Basics of Searching and Reading Scientific Literature

Basics of Searching and Reading Scientific Literature#

Searching the scientific literature is a critical skill in research, and is something you should practice throughout your time in the VIP course. Reading scientific publications from others helps you understand the technical topics that are relevant to your work, but also give you experience in how to effectively communicate scientific findings. If your project is very successful and you are motivated to write then you might even be able to help write a new contribution to the scientific literature through this course!

Basic Search Strategies#

Absolute Searching
Relative Searching
Continuous Updates
AI-powered Searching

Absolute Searches#

Use databases such as Web of Science and/or Scopus.
Search for terms that you think are relevant to your interest
- Use quotation marks and “wildcard” characters (*, ?)
- Constrain to reviews when learning a new topic.
- Use “exclude” functionality to avoid unwanted topics.
- Remember that you can “refine” searches.
Sorting is important!
- Most relevant.
- Most recent.
- Highest cited.

Relative Searches#

Start with a review paper or a few very relevant papers.
Go through references list, particularly introductory references.
- Use Crossref Metadata search to find articles from citations.
- Some journal sites will have links to cited works.
- Look for commonly cited authors.
Many journal websites will have a “cited by” column. This can be very valuable.
Search Web of Science or Scopus by author, including keywords as necessary.

Continuous Updates#

Once you get an overview of a branch of literature you still need to stay current!
Different communities have different feeds.
- For machine learning, materials, and quantum mechanics I recommend this feed curated by Citrine: https://citrine.us3.list-manage.com/subscribe?u=014639e57e11aa6a7d2f2e4a8&id=60e6d7fee0
- You can set up alerts for Google Scholar searches.

AI-Powered Searching#

This is a new (as of 2023) and powerful but dangerous tool. There are many emerging tools that claim to use artificial intelligence (AI) to accelerate literature searches. Some seem promising, but others fail miserably. I strongly recommend getting familiar with the basic “manual” search strategies above before venturing into these, but I realize that the allure is very strong. Here I will highlight two tools: one that works reasonably well, and one that fails in the most dangerous possible way.
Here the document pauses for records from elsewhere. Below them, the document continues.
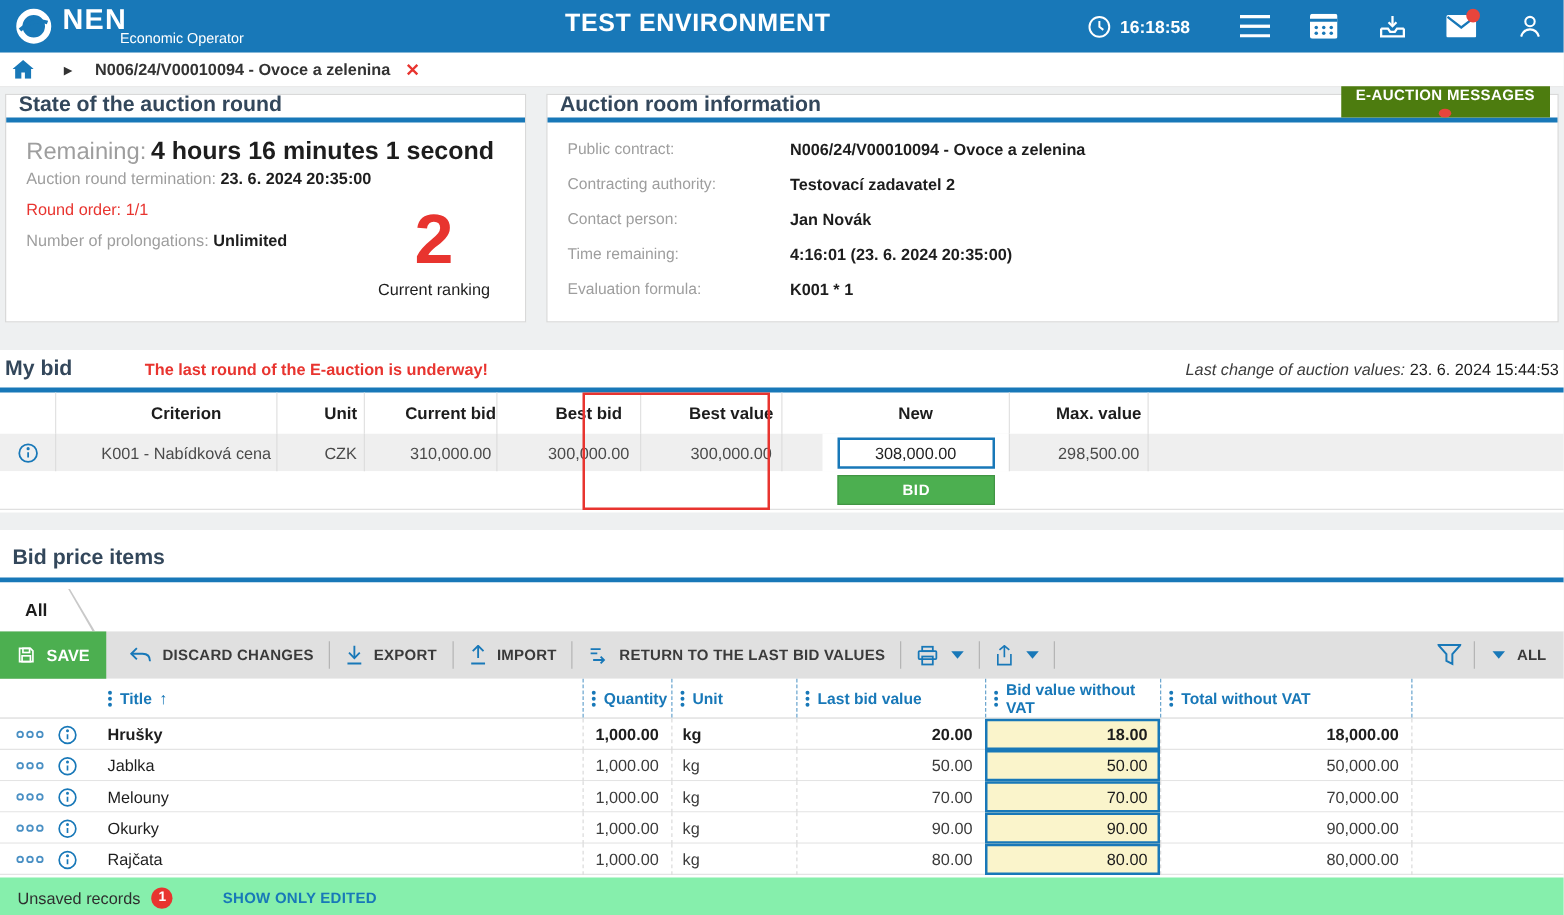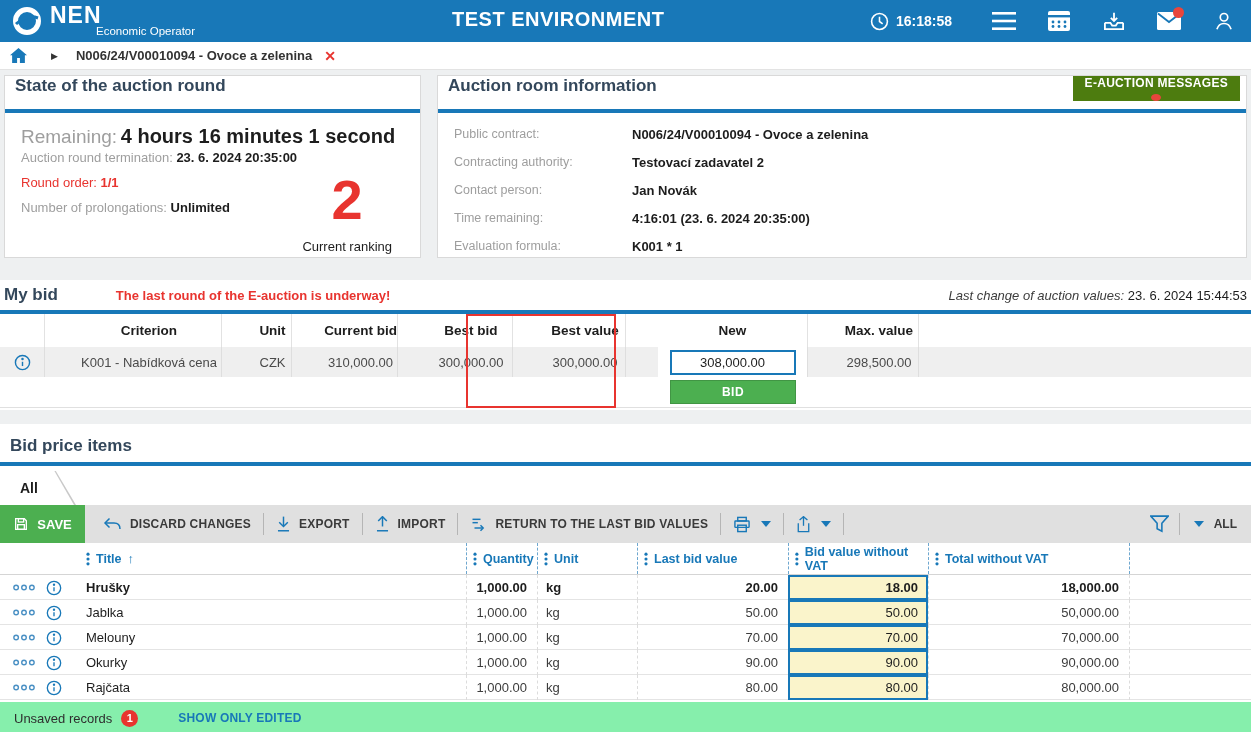--- a/index.html
+++ b/index.html
@@ -37,7 +37,7 @@
   .panel { background:#fff; border:1px solid #d9d9d9; height:183px; position:relative; }
   .state-panel { width:417px; }
   .room-panel { flex:1; }
-  .panel-head { height:33px; display:flex; align-items:flex-start; justify-content:space-between; padding:0 6px 0 10px; }
+  .panel-head { height:18px; display:flex; align-items:flex-end; justify-content:space-between; padding:0 6px 0 10px; }
   .panel-title { font-size:17px; font-weight:bold; color:#33475b; }
   .blue-line { height:4px; background:#1878b8; }
   .msg-btn { background:#4d7c0f; color:#fff; border:none; font-family:inherit; font-size:12px; font-weight:bold; height:25px; padding:0 12px; display:flex; align-items:center; gap:4px; cursor:pointer; letter-spacing:.3px;flex-direction:column; }

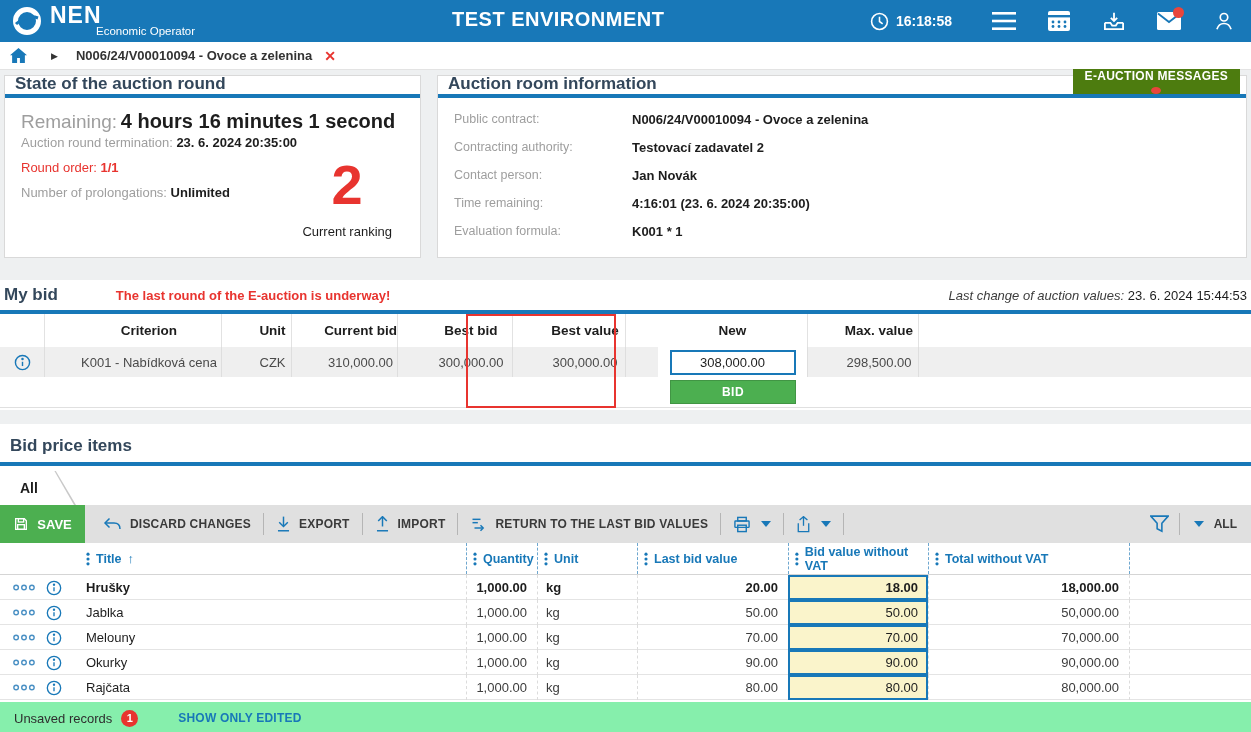--- a/index.html
+++ b/index.html
@@ -51,7 +51,7 @@
   .lbl { color:#9e9e9e; }
   .val { color:#1d1d1d; font-weight:bold; }
   .red-line { color:#e8342f; }
-  .red-line .vv { font-weight:bold;margin-top:40px; }
+  .red-line .vv { font-weight:normal;margin-top:40px; }
   .ranking { position:absolute; right:28px; bottom:8px; text-align:center; }
   .ranking-num { font-size:56px; line-height:50px; font-weight:bold; color:#e8342f; }
   .ranking-cap { font-size:13px; color:#1d1d1d; margin-top:14px; }

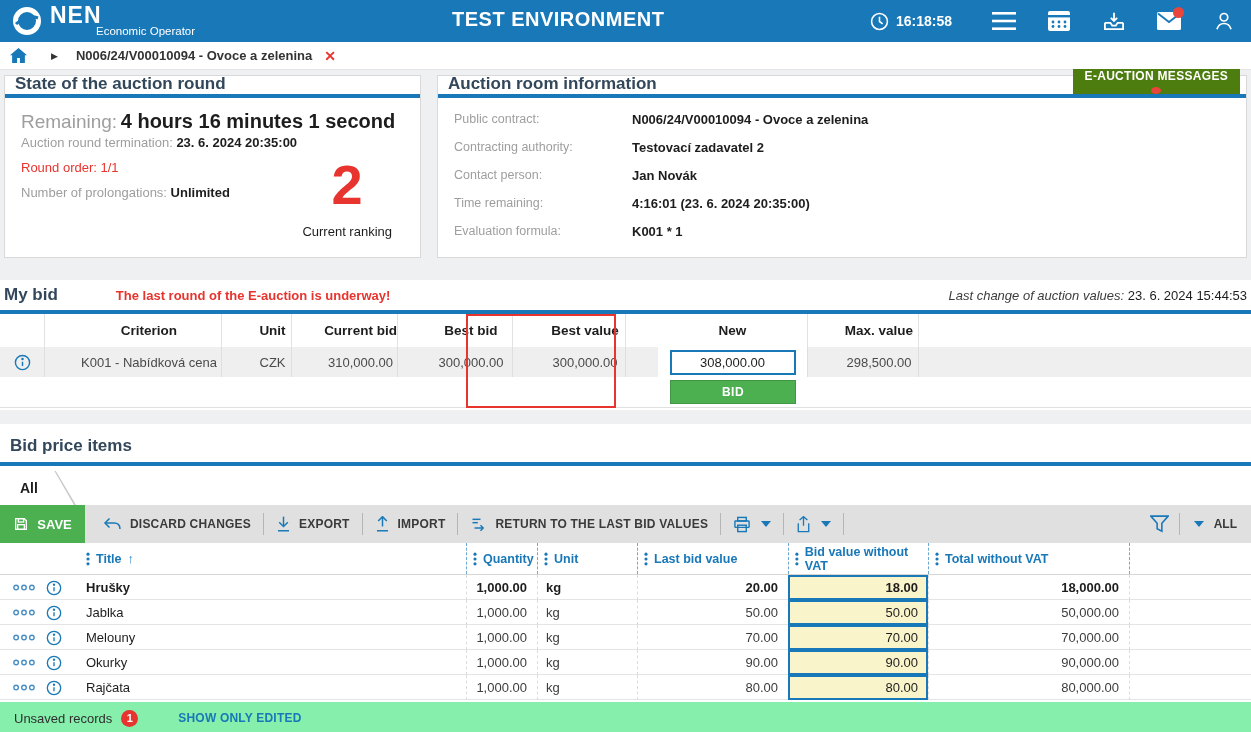--- a/index.html
+++ b/index.html
@@ -54,7 +54,7 @@
   .red-line .vv { font-weight:normal;margin-top:40px; }
   .ranking { position:absolute; right:28px; bottom:8px; text-align:center; }
   .ranking-num { font-size:56px; line-height:50px; font-weight:bold; color:#e8342f; }
-  .ranking-cap { font-size:13px; color:#1d1d1d; margin-top:14px; }
+  .ranking-cap { font-size:13px; color:#1d1d1d; margin-top:8px; }
 
   .room-body { padding:14px 16px 0 16px; }
   .room-row { display:flex; margin-bottom:13px; }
Perplexity - This AI-powered search is connected to the internet, which allows it to generally find references. A good strategy is to ask it to Write a well-referenced paragraph about... which gives some context along with citations. Note that many of them will not be peer-reviewed, but some may, and it can help you navigate the jargon of an unfamiliar field. However, you should always carefully review any reference yourself before citing it to ensure that the tool did not make a mistake.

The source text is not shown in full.